The RCAF order was the largest order Cessna had ever received. And, of course, Canada wanted their aircraft immediately!

So Dwane had two military orders on the books, but didn’t have the operational facilities or the capital to complete the enormous building task!!

However, signed contracts from big “players” like these were good as gold in those days, and with financing quickly put in place, Cessna was able to go on a two month construction blitz to expand their operational facility to 80, 000 square feet!

The photo above is of an RCAF Crane, which became the Canadian designated name for the Cessna Bobcat. The inset photo, found on e-Bay recently, shows the 1940 Cessna ad, as it appeared in colour, but not original magazine size which then was 11” x 16”. Canadian Bobcats are depicted flying in formation, and in the RCAF’s BCATP colour scheme.

The Cessna ad byline read, “Cessna, the World’s Most Efficient Airplane!”

The RCAF eventually bought 822 Cranes from Cessna.

SKY KING was a 50s TV series that initially starred a Cessna Bobcat.

NOT FAR


WHEREVER you are in Canadian aviation… you’re never far from the Arrow.

The Way We Were ::: 1944 – 1945 ::: CANADA


1944 – 1945 CANADA builds 1,134 De Havilland Mosquito Fighter-Bomber aircraft for the British war effort.

The fuselages were built at the General Motors Plant in Oshawa, Ontario and were shipped to De Havilland of Canada at Downsview, in Toronto. Engine assembly, instruments, radios, radar, fuel systems, engine controls and radio navigation aids were added at Downsview. Test flights of the newly assembled Mosquitos, nicknamed “Mossies” were also conducted there.

All 7, 781 De Havilland MOSQUITO FUSELAGES were built by forming up plywood layers made of 3/8" sheets of Ecuadorean balsawood that were sandwiched between sheets of CANADIAN BIRCH.

Strange BUT True!

MOSQUITOs produced in Toronto had to land, passing over Dufferin Street at car windshield height. A sentry was posted on Dufferin Street to control a manual traffic light that stopped traffic when a “Mossie” came in to land (See my photo of the TAM display above).

The runway was extended in 1944 and Dufferin Street was closed off to accommodate this extension.

A Mosquito IX also holds the record for the most missions flown by an Allied bomber in the Second World War.

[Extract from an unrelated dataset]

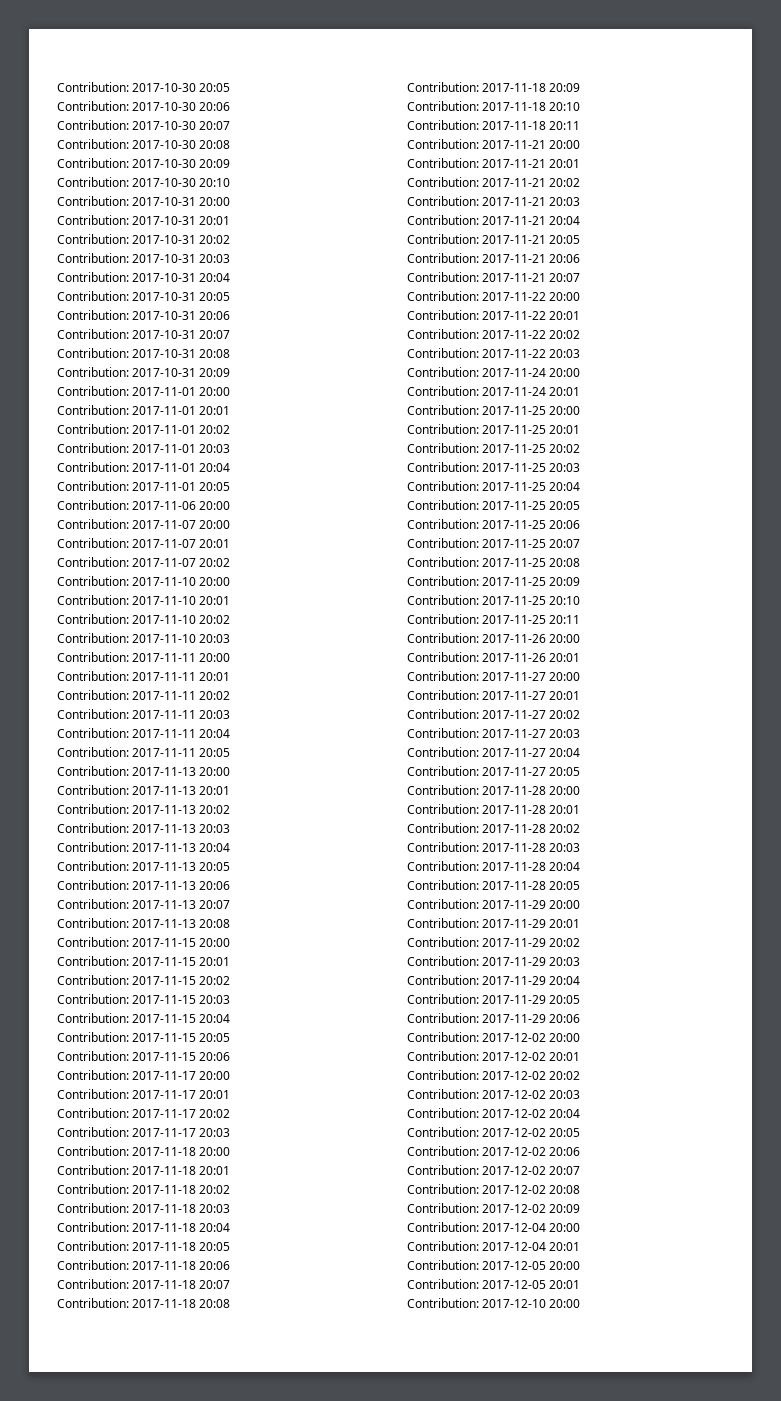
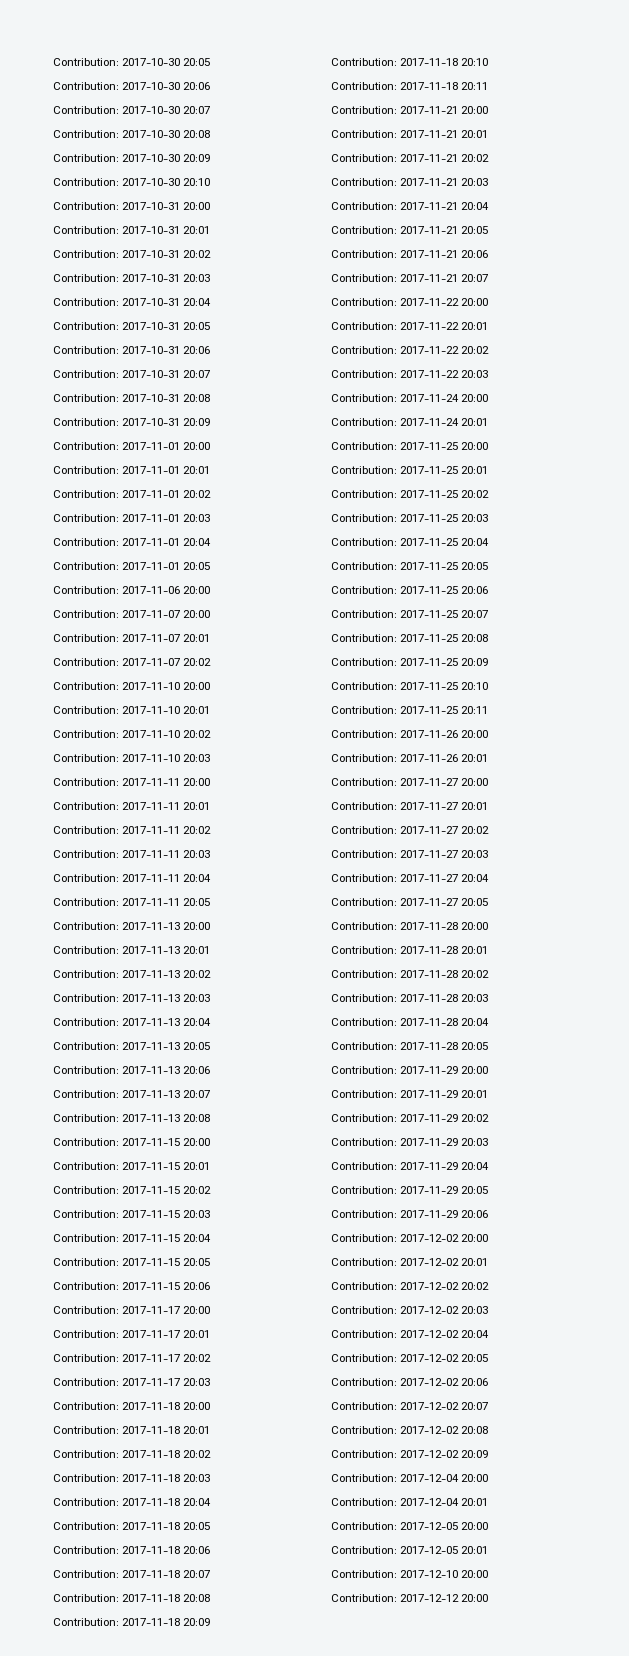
(581, 1303) none -> [331,1594,489,1602] // Contribution: 2017-12-12 20:00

Designated LR503, and "F for Freddie", this Mosquito first served with 109 Squadron and later with 105 Squadron. She flew 213 successful operational sorties during the war over occupied Europe.

TWO DAYS after VE DAY she crashed on the 10th of May 1945 at RCAF Station: Calgary (YYC) in Alberta, ironically, during a victory tour.

The Mosquito was doing celebratory high-speed low passes around the airport when it struck a balloon releasing pole that sheared off its port wing and some of the “Mossie” tail.

Both crew were killed, and the accident was attributed to pilot error.

INCIDENTALLY, the USAAF ordered 40 Canadian built Mosquito bombers (B Mk XX version) and all 40 were converted to photo-reconnaissance aircraft and were delivered as F-8s.

Some Downsview De Havilland staff were quite surprised to see these “Mossies” when they rolled out of the factory in American air force (USAAF) markings!